ASSIGNMENT — The result should be an exact copy of only the lines from the one with "subtotal: 290.24 -> 292.04" through the last line of the data below, with pictures omitted.

GIVEN ENTRIES —
******

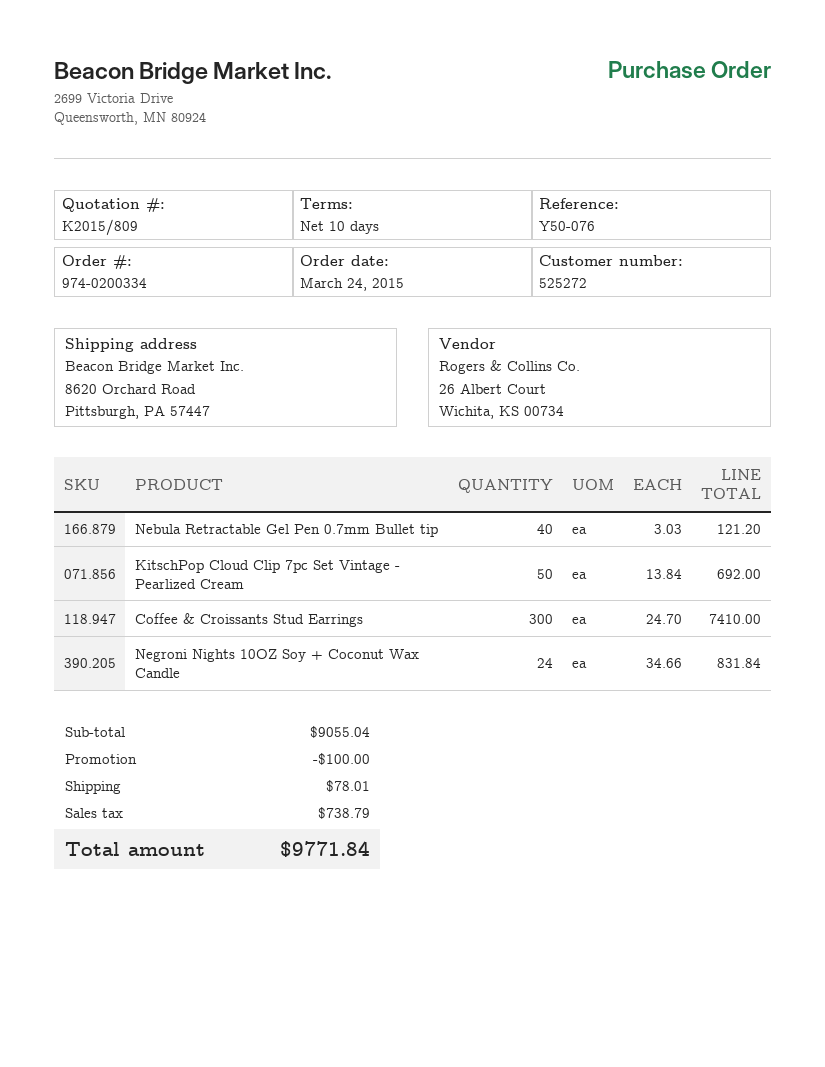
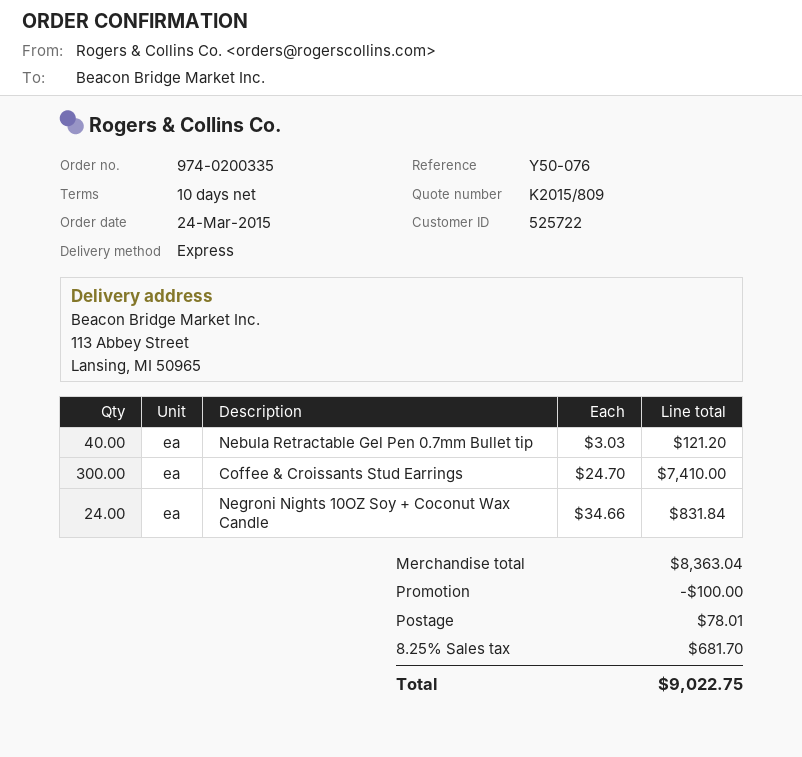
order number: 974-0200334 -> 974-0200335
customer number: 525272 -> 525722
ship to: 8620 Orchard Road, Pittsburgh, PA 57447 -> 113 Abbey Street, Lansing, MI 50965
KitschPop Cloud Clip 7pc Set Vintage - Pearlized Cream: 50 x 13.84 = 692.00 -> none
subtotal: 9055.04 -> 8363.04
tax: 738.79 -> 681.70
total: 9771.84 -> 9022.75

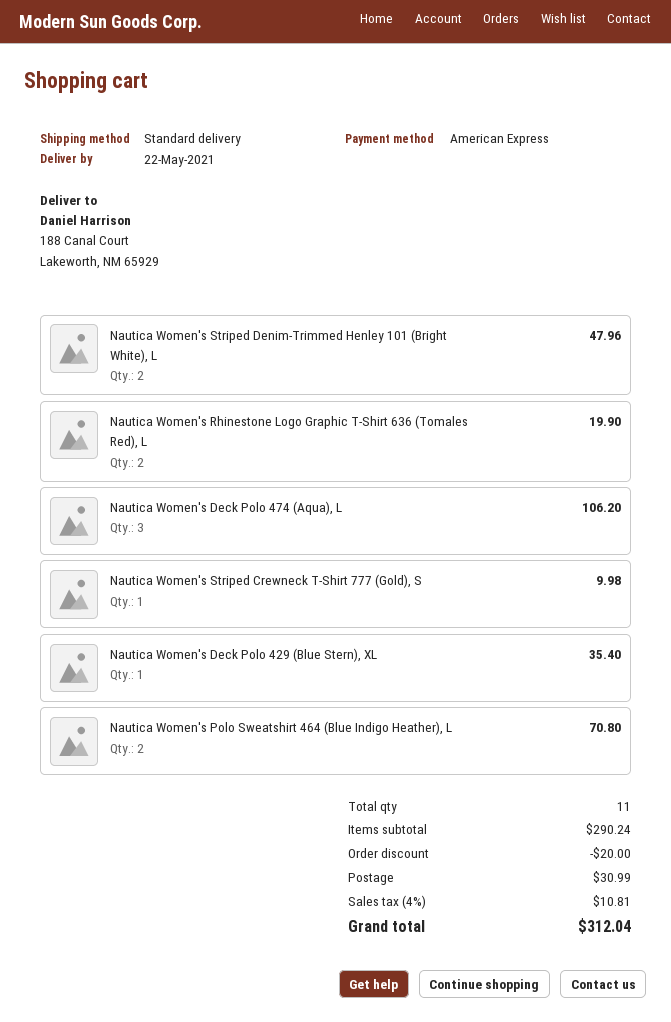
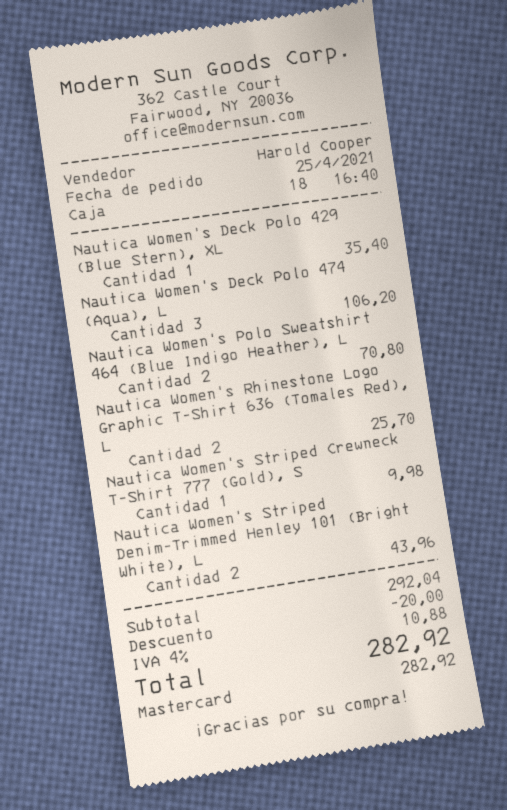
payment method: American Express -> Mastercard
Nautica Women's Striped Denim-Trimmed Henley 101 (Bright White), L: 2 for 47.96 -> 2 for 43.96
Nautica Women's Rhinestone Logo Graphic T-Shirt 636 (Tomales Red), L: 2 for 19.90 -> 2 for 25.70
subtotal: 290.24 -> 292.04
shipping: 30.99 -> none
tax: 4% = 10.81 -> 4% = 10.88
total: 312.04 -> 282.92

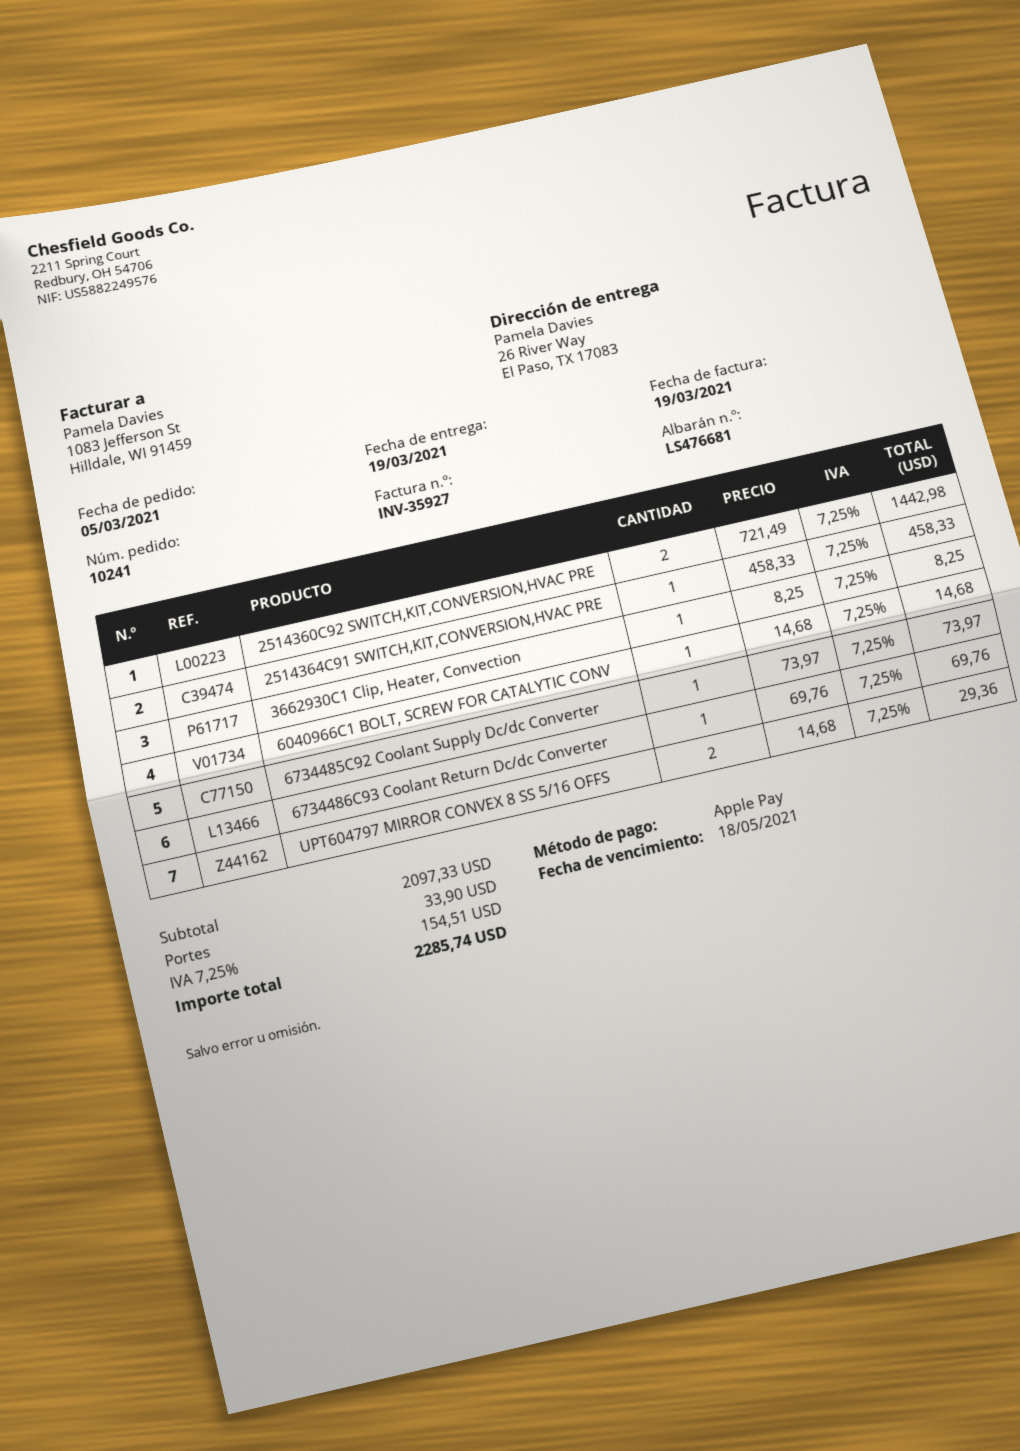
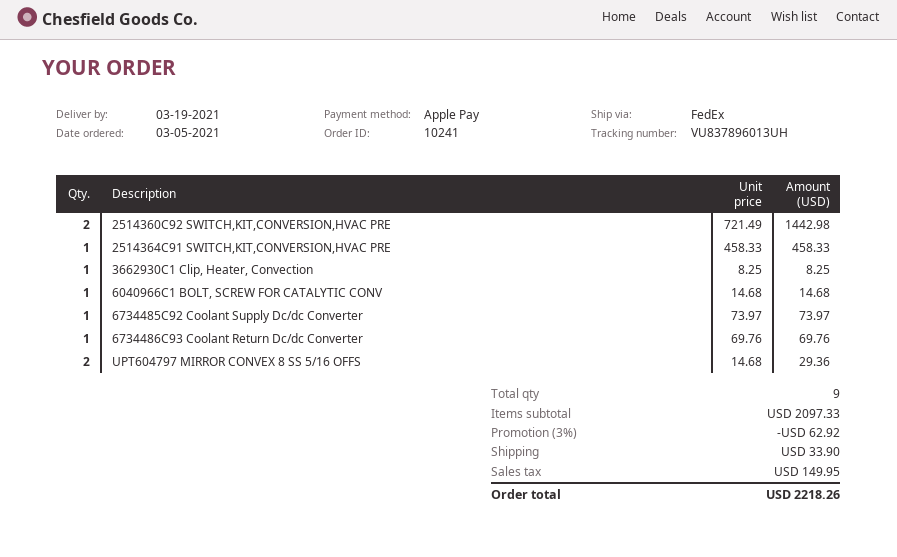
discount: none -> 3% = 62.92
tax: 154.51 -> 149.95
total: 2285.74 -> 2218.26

******

SOLUTION TO THE EXERCISE —
subtotal: 290.24 -> 292.04
shipping: 30.99 -> none
tax: 4% = 10.81 -> 4% = 10.88
total: 312.04 -> 282.92

discount: none -> 3% = 62.92
tax: 154.51 -> 149.95
total: 2285.74 -> 2218.26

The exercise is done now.